◆ **YOUR ASSIGNMENT**
Could you output every record below exactly, leaving out the pictures?
:: RECORDS ::
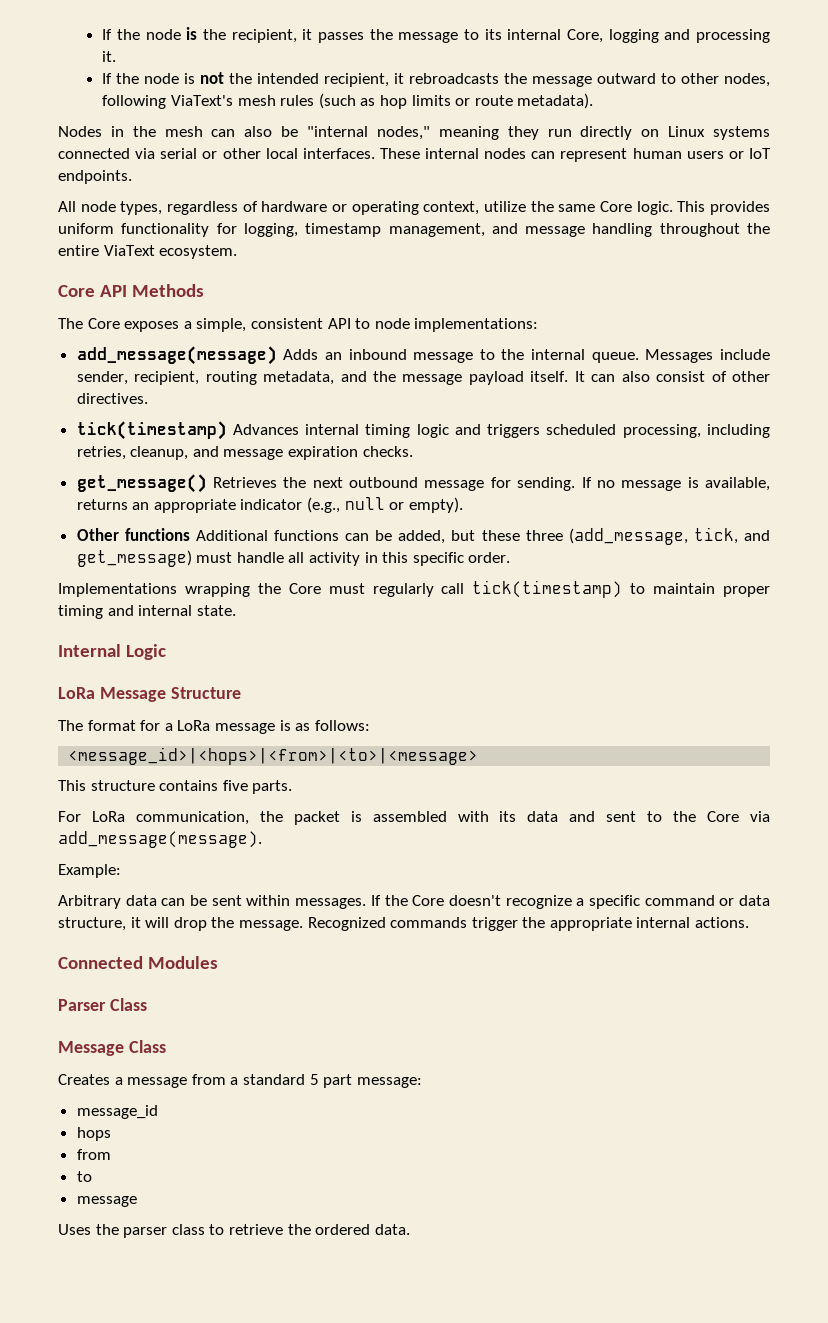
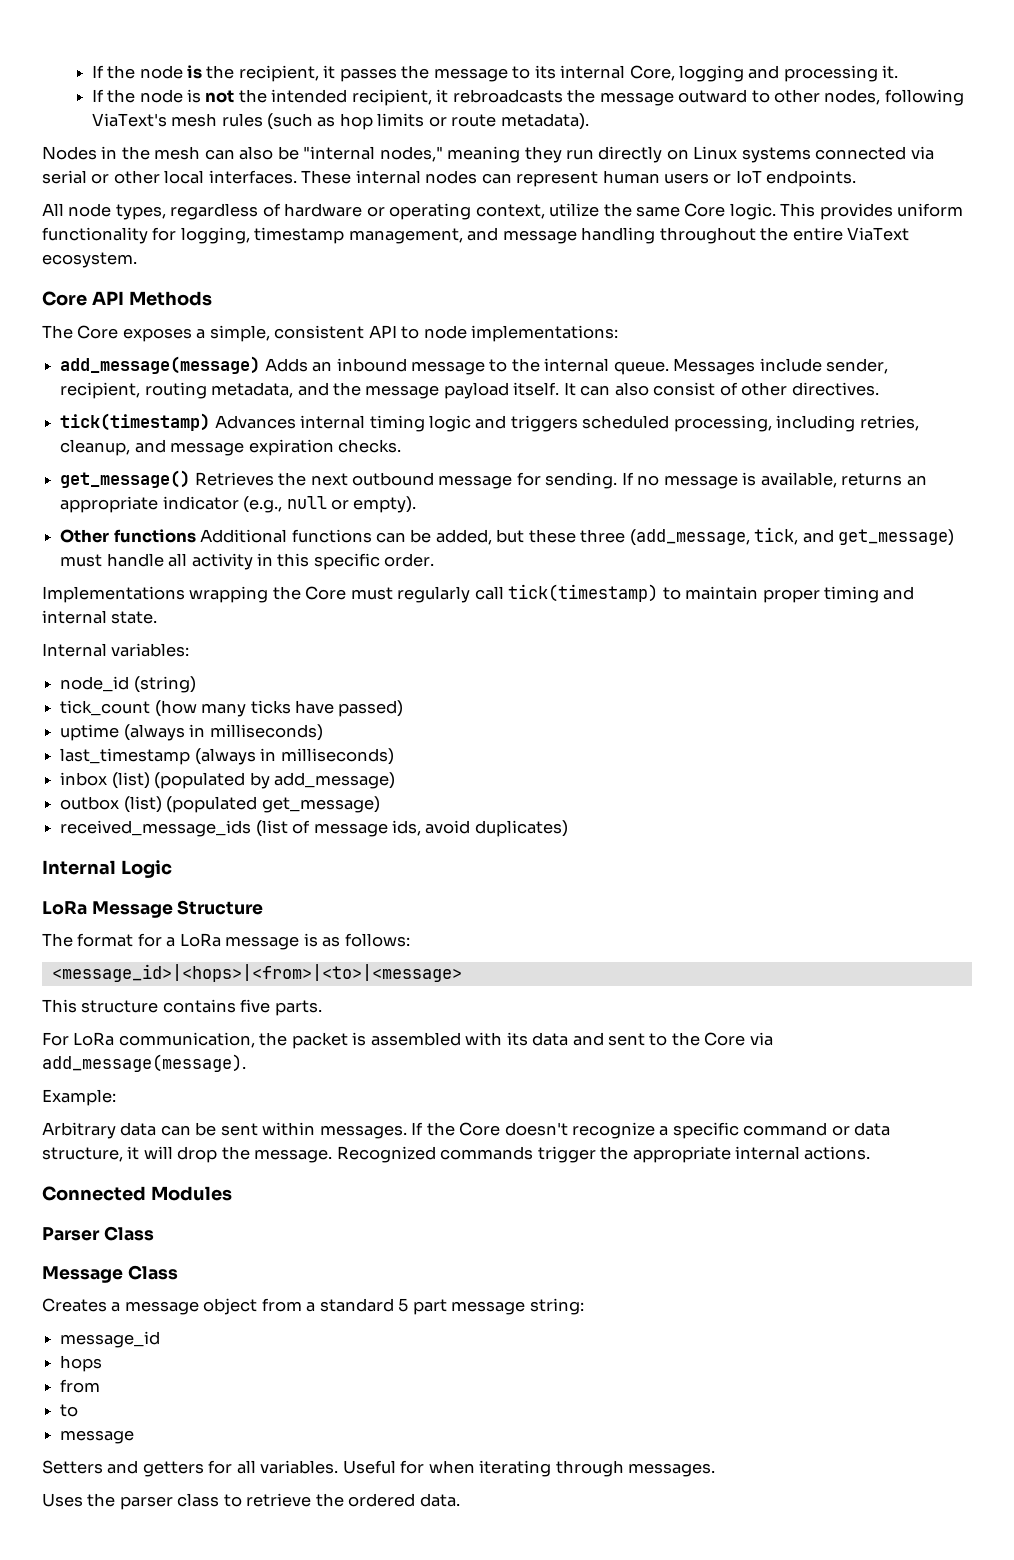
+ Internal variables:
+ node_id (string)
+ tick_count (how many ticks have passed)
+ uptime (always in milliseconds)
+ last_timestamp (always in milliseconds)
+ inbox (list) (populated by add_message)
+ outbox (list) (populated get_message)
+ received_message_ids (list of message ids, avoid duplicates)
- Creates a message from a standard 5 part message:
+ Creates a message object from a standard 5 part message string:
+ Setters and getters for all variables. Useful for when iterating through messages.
:::
◆ **EXERCISE ANSWER**
+ Internal variables:
+ node_id (string)
+ tick_count (how many ticks have passed)
+ uptime (always in milliseconds)
+ last_timestamp (always in milliseconds)
+ inbox (list) (populated by add_message)
+ outbox (list) (populated get_message)
+ received_message_ids (list of message ids, avoid duplicates)
- Creates a message from a standard 5 part message:
+ Creates a message object from a standard 5 part message string:
+ Setters and getters for all variables. Useful for when iterating through messages.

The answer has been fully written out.